Given the number of experts who surveyed recession warnings, a lot of people have emergency savings on their brains right now, and that’s understandable. If a recession hits and the labor market begins to shed jobs, you may have to rely on money from your savings account to stay afloat in the absence of your regular salary.
Now, as a general rule, you should aim to have enough money in your emergency fund to pay at least three full months of essential bills. And for the best protection, it’s a good idea to aim for a savings account balance that can cover six months.
In fact, some financial experts even say it makes sense to have enough savings to cover a full year of bills. Admittedly, this advice came largely on the heels of the massive unemployment crisis that hit in 2020. But it’s certainly not bad advice to follow.

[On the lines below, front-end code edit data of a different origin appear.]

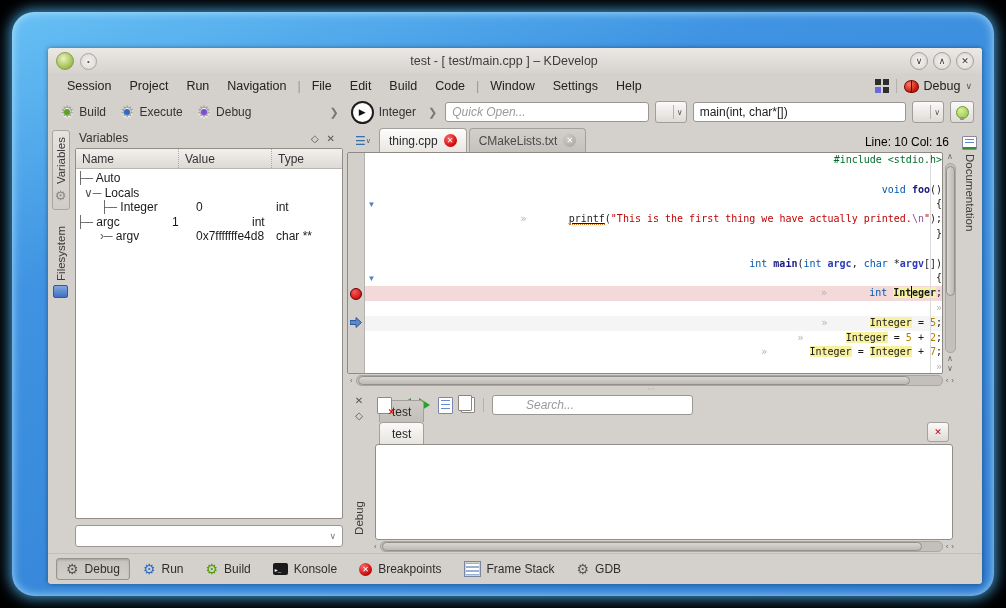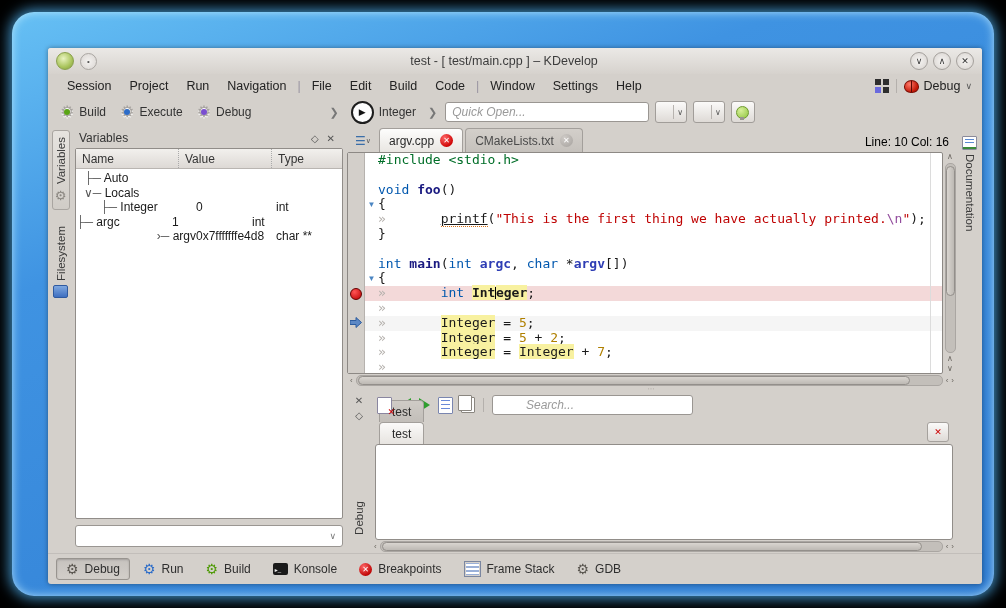"main(int, char*[])" input.oxy { html: none -> <input> }
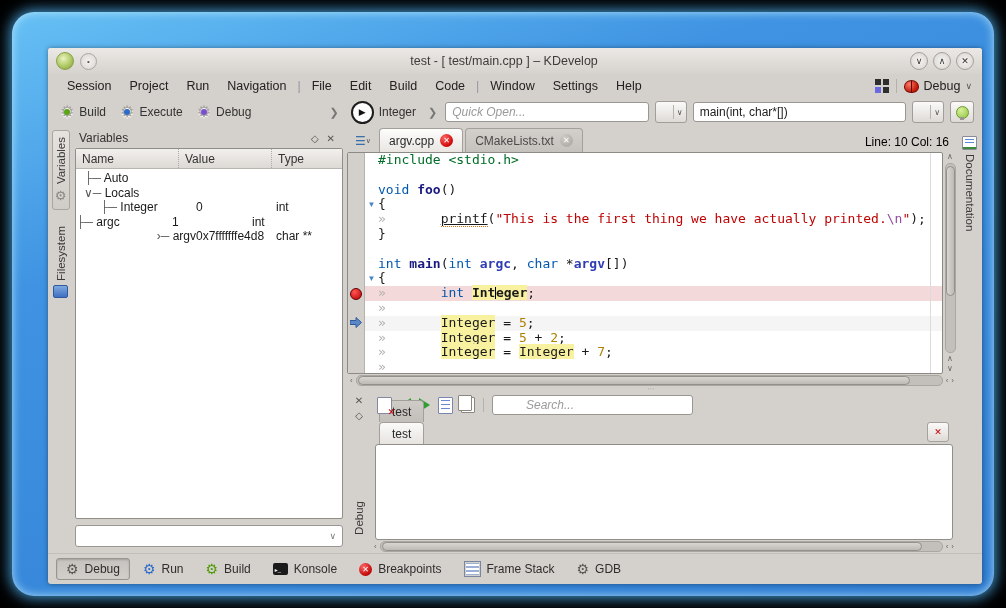"argv.cpp" span { text: argv.cpp -> thing.cpp }
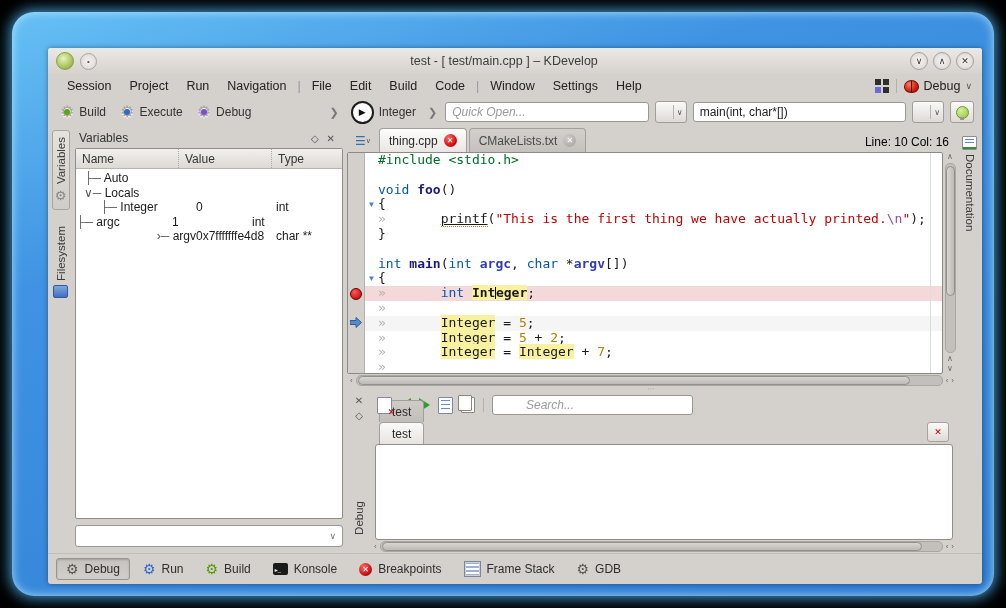"#include <stdio.h>" .cl .txt { font-size: 13px -> 10px; text-align: none -> right }
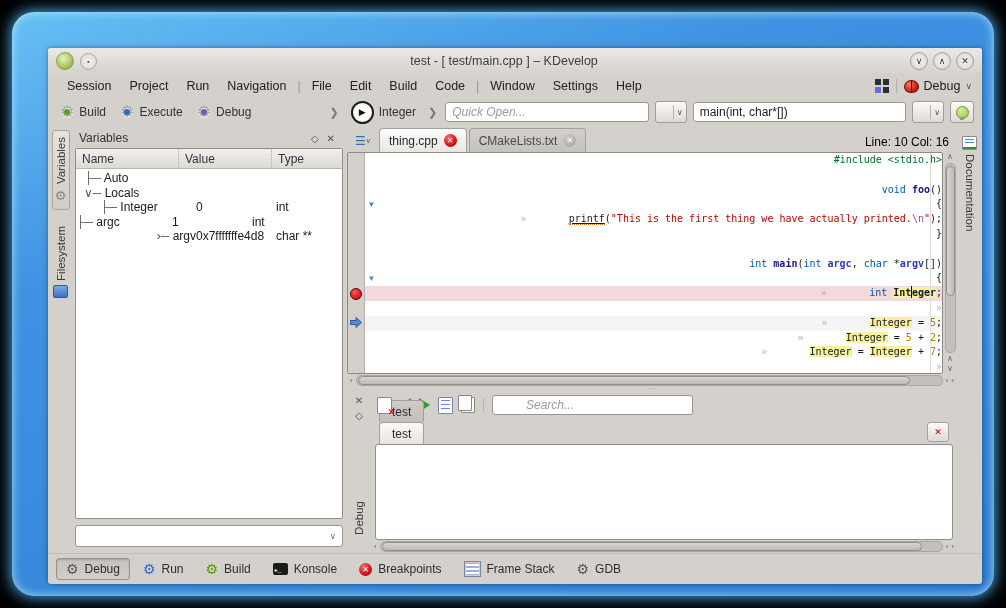"├─ Auto" span.nm { padding-left: 8px -> none }
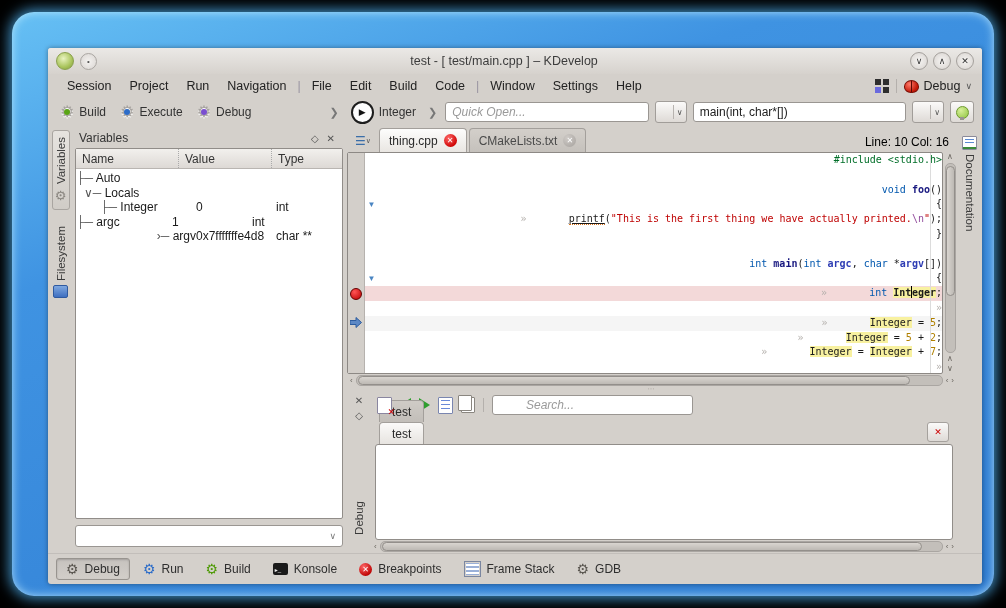"›─ argv" span.nm { text-align: right -> none }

Either way, you may be at a point where you’re trying to build your emergency fund to ensure you’re covered in the event of a general economic downturn. But when you analyze those numbers to see how much savings you need, there’s a pitfall you should try to avoid.
Don’t forget the expenses you don’t pay every month
Most of your bills are probably expenses you pay on a monthly basis – things like your rent or mortgage payment, car loan payment, utility bills and food costs. But you may have expenses that don’t occur monthly, but rather quarterly or even annually. And it’s important to account for these expenses in case you find yourself in a situation where you need to dip into your emergency savings to stay afloat.
Say you lose your job and need your savings to live on for three months. Also suppose that you thought you’ve built up a three-month emergency fund, only to realize that you forgot to add money for your property tax bill, since you only pay it quarterly. Suddenly, you could have a major shortfall on your hands.
This is why it is so important to think about everything of your expenses when calculating your emergency fund. But don’t rely solely on your memory. Instead, comb through bank and credit card statements for the past year — all of them. This way, you’ll be less likely to gloss over a bill that only comes up occasionally.
At the same time, do your best to anticipate new bills. If your child gets braces at the start of the new year, for example, that could mean they’ll have to pay the orthodontist $250 a month once those braces are in place. It’s an expense you’ll want to build into your savings.
Make sure you are prepared for emergencies
If you’re going to make an effort to build an emergency fund, you might as well do it right. Remembering your one-time expenses could mean the difference between having enough cash to weather a financial crisis and having to resort to debt or other undesirable extremes when the going gets tough.